Pour sa part, le président Mugabe voit dans la raison de cette crise économique les sanctions imposées à son régime par les États-Unis et l’Union européenne en raison des atteintes aux droits de l’homme.
Le secteur touristique est également en crise et les touristes occidentaux évitent le pays, inquiets à cause des sentiments anti-blancs. Le gouvernement compte cependant attirer des touristes chinois mais ceux-ci devraient difficilement combler le vide laissé par des touristes occidentaux détenteurs de devises.
Le 31 juillet 2006, le gouvernement annonce la réévaluation de 99 000 % de sa monnaie.[1] De nouvelles coupures sont alors mises en circulation et durant trois semaines, les deux auront cours. Cette réévaluation ne devrait cependant en rien enrayer la grave crise économique, où le taux de chômage est d’environ 70 %. La raison d’être de cette opération est très vraisemblablement purement cosmétique, en faisant croire que les prix ont baissé. C’est ainsi que dans une publicité télévisée du gouvernement, on voit une femme au foyer annoncer qu’un pain « ne coûte désormais plus que 200 dollars » alors qu’auparavant il coûtait 200 000.

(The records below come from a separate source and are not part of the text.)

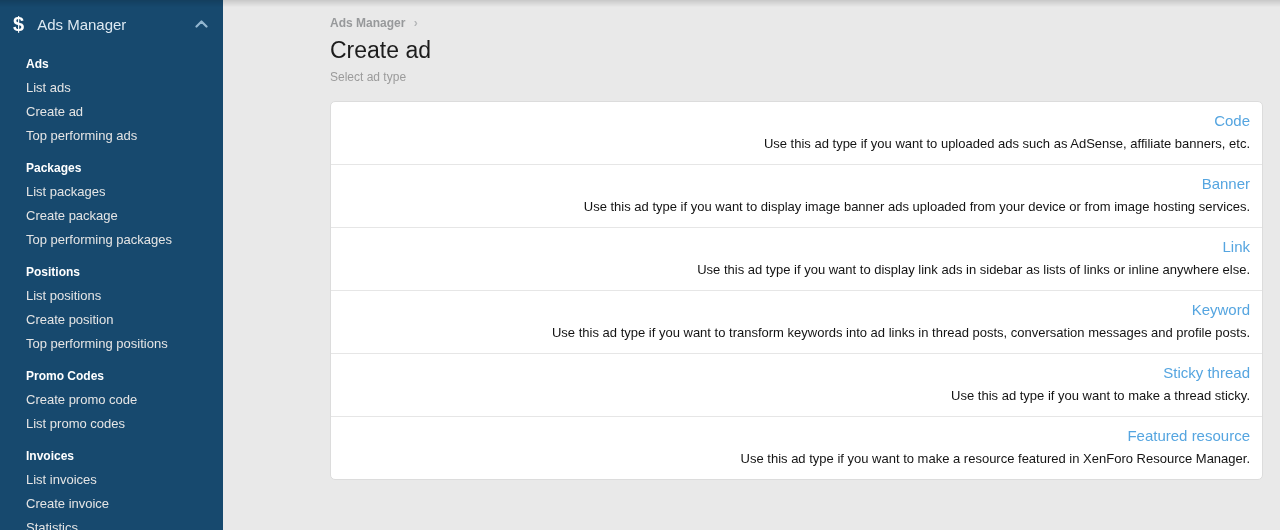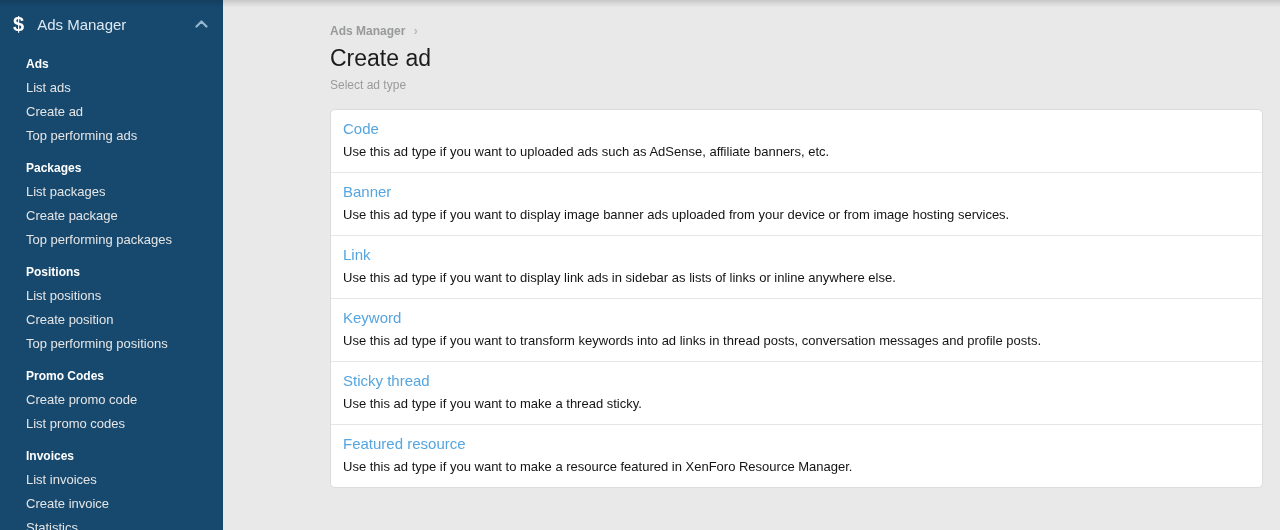--- a/index.html
+++ b/index.html
@@ -62,7 +62,7 @@
   
   .main {
     margin-left: 223px;
-    padding: 24px 17px 0 107px;
+    padding: 16px 17px 0 107px;
   }
   .breadcrumb {
     font-size: 12px;

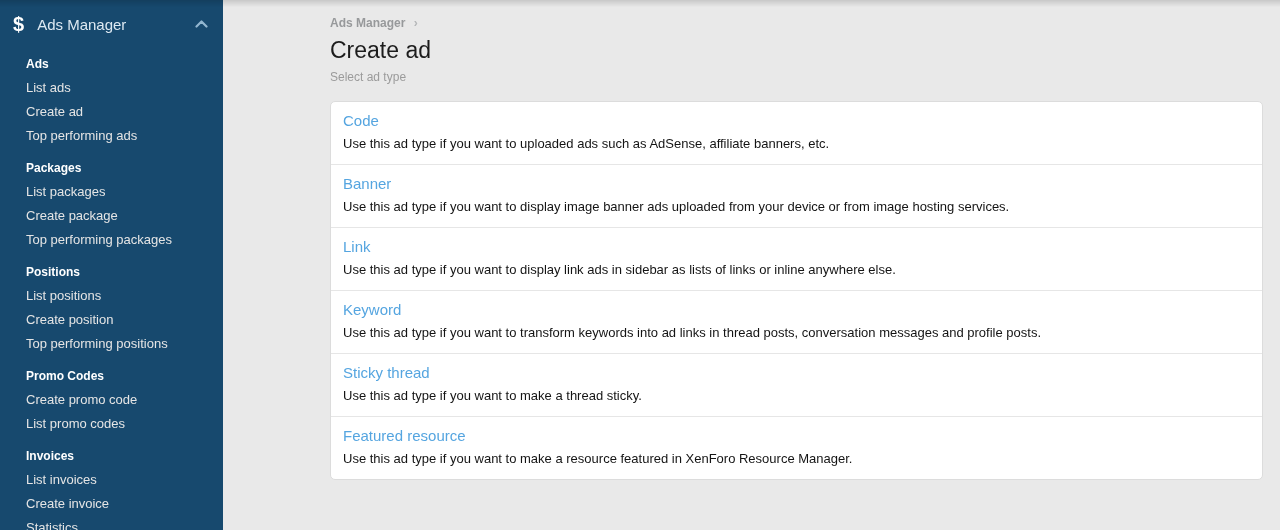--- a/index.html
+++ b/index.html
@@ -94,6 +94,7 @@
     padding: 10px 12px 12px;
     border-top: 1px solid #e6e6e6;
     cursor: pointer;
+    text-align: right;
   }
   .ad-row:first-child { border-top: none; }
   .ad-title {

Le Zimbabwe a battu un nouveau record d’inflation en janvier 2007 à 1 593 % en rythme annuel, quelques jours après l’annonce du limogeage du ministre des Finances, Herbert Murerwa, remplacé par Samuel Mumbengegwi.[2] L’inflation pour le mois de mars 2007 serait de 2 200 %.
En août 2007, 2 litres d'huile de cuisine coûtent 400 000 dollars zimbabwéens, environ 2,8 US$ ou 2 €. La devise américaine s'échange officiellement contre 252 $ZWD mais vaut près de 200 000 $ZWD au marché noir (septembre 2007).